Ich bin also im Bewußtsein das schöpferische Ding-ansich, das rein aus sich selbst quellende Leben, welches Alles ist, was ist, aber Ich bin es erst an zweiter Stelle und Ich bin es nur, so weit Ich mein Unterbewußtsein aufhebe, d. h. für Mich, als Wissendes, aufhebe, nicht in der Wirklichkeit, in der sogar mein unbewußtes physisches Dasein nicht aufhören kann, ohne, daß auch mein Bewußtsein verschwindet. Mein Wissen ist also ein stetes Hervorgehen aus dem Nichtwissen, und nur, so weit es daraus hervorgeht, ist es. Das ist eine unausgesetzte und unendliche Bewegung von mir selbst, die das Dunkel zu lichten, das Nichtwissen in Wissen umzusetzen sucht, aber das Nichtgewußte bleibt ein ebenso unerschöpflicher Fonds, wie das damit ringende Ich eine unendliche Kraft ist.

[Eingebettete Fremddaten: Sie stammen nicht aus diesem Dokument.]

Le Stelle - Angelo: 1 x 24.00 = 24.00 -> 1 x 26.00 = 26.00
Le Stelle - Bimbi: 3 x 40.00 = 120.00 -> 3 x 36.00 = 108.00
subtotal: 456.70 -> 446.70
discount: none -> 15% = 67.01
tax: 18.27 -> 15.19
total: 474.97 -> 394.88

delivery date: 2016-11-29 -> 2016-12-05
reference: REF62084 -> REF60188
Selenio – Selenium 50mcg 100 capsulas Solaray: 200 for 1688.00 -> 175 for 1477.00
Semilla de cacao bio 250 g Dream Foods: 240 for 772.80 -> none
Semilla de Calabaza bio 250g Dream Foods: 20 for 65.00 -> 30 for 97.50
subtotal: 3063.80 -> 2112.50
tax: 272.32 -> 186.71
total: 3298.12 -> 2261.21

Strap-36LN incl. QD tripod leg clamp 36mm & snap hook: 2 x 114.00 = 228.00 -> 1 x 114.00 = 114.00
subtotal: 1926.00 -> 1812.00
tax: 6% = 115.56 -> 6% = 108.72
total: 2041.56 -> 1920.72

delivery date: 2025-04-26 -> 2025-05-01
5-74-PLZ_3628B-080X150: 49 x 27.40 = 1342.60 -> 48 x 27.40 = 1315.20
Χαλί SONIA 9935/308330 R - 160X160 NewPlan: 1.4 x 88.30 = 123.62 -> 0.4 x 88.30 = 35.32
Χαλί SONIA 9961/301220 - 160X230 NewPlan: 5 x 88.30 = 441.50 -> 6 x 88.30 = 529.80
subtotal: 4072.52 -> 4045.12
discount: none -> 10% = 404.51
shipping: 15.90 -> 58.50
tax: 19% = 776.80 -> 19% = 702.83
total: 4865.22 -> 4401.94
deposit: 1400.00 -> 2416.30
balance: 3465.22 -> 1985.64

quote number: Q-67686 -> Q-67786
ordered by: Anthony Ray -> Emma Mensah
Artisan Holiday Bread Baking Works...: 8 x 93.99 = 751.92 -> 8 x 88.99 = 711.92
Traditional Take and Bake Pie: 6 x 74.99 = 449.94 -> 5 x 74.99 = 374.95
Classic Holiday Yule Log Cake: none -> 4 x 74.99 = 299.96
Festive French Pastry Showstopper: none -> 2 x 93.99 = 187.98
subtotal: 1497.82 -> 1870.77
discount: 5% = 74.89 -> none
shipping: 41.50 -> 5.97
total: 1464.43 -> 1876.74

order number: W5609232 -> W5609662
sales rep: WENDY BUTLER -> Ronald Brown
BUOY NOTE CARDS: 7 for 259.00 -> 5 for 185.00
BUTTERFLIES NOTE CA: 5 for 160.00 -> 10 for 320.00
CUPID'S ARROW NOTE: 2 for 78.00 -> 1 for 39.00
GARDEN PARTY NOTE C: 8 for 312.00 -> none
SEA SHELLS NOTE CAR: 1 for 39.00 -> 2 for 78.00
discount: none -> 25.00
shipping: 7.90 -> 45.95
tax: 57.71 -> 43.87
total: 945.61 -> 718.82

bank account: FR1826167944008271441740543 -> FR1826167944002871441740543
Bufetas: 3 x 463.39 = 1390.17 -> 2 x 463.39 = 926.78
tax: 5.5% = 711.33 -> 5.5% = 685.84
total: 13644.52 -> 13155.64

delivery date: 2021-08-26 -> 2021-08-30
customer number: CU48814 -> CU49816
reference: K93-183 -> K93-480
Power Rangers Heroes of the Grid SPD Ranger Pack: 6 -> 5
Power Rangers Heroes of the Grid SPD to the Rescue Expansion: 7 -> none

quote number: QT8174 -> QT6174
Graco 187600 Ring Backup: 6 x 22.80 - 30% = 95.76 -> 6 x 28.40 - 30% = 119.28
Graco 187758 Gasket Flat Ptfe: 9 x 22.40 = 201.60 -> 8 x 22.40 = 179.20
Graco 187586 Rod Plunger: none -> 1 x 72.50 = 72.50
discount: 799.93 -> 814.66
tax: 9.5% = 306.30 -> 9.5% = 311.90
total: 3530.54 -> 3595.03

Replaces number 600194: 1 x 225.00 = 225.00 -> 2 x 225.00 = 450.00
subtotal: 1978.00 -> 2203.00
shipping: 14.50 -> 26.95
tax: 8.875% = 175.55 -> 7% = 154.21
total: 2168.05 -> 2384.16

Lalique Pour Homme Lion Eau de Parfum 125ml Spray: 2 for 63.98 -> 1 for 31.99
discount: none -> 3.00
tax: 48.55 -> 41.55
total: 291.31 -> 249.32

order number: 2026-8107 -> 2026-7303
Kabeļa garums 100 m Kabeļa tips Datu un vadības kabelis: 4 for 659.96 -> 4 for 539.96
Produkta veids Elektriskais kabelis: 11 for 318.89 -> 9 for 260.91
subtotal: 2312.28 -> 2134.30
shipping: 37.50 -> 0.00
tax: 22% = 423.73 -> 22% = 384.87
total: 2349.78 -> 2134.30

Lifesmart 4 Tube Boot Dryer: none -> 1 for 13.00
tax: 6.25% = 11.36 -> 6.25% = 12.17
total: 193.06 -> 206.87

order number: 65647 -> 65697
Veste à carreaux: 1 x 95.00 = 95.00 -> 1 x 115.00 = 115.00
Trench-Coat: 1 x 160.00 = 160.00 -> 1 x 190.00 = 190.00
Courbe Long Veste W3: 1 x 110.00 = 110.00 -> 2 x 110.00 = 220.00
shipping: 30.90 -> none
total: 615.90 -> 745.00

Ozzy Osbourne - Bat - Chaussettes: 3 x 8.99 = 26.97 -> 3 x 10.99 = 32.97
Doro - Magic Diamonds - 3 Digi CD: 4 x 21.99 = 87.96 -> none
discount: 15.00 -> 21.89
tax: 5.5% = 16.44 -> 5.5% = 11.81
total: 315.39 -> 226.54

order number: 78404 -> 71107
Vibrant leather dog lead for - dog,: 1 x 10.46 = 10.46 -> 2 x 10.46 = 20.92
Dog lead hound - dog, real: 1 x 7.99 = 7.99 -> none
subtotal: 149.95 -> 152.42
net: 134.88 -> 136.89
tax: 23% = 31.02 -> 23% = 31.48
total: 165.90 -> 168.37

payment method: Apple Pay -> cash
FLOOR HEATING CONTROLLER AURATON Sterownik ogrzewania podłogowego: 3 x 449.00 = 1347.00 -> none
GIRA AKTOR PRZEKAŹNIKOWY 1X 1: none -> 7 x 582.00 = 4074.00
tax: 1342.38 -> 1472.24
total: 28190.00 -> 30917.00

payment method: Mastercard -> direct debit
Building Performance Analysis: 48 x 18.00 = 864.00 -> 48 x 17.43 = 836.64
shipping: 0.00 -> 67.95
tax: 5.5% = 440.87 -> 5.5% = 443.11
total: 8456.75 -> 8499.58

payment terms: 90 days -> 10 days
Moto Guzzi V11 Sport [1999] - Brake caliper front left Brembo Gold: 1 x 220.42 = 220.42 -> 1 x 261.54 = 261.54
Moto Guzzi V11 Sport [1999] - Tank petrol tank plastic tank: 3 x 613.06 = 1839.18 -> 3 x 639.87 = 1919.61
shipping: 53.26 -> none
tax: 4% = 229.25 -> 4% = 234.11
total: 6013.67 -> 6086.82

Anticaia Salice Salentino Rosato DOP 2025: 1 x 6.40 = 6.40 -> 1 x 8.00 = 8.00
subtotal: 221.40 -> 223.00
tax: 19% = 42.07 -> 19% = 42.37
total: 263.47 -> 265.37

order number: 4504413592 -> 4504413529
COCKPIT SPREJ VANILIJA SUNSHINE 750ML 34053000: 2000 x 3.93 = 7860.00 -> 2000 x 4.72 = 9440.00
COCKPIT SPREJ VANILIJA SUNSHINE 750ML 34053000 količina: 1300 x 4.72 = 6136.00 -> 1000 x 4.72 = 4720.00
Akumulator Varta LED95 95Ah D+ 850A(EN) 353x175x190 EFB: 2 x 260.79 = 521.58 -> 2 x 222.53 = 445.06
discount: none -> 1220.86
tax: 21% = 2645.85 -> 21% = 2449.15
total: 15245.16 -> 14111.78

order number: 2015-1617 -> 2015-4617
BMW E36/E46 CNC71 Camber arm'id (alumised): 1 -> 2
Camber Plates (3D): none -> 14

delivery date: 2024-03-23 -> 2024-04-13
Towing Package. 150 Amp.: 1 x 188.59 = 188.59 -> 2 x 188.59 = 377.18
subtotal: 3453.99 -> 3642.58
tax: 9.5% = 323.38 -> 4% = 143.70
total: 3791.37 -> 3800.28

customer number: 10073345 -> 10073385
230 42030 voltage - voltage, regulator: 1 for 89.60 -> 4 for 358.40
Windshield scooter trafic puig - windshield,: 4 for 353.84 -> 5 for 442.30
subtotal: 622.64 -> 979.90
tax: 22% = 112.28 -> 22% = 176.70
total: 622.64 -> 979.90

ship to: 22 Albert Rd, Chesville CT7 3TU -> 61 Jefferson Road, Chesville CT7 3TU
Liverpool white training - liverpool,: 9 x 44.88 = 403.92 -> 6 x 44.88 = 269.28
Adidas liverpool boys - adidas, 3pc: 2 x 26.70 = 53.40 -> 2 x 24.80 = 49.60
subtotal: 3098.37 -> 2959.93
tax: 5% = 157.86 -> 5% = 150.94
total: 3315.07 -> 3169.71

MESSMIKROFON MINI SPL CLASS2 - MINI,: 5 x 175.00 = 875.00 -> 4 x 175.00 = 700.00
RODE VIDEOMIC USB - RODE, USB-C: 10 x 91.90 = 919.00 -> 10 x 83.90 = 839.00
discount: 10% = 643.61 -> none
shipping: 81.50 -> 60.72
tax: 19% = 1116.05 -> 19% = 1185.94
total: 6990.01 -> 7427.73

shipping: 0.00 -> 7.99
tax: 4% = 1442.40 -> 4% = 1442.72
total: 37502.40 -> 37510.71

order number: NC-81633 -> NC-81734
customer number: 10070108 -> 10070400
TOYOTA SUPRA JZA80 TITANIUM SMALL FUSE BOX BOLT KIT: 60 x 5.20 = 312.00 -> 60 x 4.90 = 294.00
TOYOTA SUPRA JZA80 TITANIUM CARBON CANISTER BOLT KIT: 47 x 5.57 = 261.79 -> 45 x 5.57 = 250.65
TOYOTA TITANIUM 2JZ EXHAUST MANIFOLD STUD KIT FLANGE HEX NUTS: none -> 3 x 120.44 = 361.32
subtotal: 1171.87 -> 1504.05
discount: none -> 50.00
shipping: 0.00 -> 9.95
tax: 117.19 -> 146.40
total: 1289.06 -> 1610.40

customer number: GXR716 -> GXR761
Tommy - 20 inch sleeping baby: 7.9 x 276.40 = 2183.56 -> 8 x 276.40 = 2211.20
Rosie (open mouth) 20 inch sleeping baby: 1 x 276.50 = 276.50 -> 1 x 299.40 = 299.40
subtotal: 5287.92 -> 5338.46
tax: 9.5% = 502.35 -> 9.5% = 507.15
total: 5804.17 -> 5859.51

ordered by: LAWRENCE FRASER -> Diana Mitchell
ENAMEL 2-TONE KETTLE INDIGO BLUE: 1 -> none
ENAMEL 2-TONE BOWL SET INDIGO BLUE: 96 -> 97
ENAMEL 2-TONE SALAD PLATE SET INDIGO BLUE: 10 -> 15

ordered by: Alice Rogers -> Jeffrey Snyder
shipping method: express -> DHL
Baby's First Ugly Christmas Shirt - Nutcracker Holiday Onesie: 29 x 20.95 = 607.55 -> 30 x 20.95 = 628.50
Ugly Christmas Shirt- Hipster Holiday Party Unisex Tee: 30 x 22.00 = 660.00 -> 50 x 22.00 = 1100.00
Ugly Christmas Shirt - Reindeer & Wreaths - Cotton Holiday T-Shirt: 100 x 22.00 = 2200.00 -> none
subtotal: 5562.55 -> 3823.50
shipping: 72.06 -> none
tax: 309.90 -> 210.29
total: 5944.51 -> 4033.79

Mein Bewußtsein hebt allerdings mein Unterbewußtsein auf, aber nur partiell, es muß dasselbe andererseits auch bestehen lassen und immer wieder in dasselbe zurückgehen. Immerhin aber ist das Leben des Bewußtseins eine Verneinung, eine Aufhebung meines unbewußten physischen Daseins, und darum muß es auch, um das physische Leben nicht zu zerstören, periodisch, im Schlaf, ganz in dasselbe untersinken. Nicht minder ist die freie Geistestätigkeit, die Reproduktion der sinnlichen Wahrnehmung und das Denken, eine partielle Verneinung, eine Aufhebung der sinnlichen Wahrnehmung, wie diese dann auch bei intensivem Denken dem Bewußtsein fast ganz verschwindet, aber auch hier muß die periodische Rückkehr in die bloße oder doch überwiegend sinnliche Wahrnehmung eintreten, wenn das Gleichgewicht erhalten und eine das Leben schädigende Überspannung des Denkens abgewendet werden soll. Dieses negativ-positive Auf und Ab ist die stete Bewegung unseres unbewußt-bewußten Lebens.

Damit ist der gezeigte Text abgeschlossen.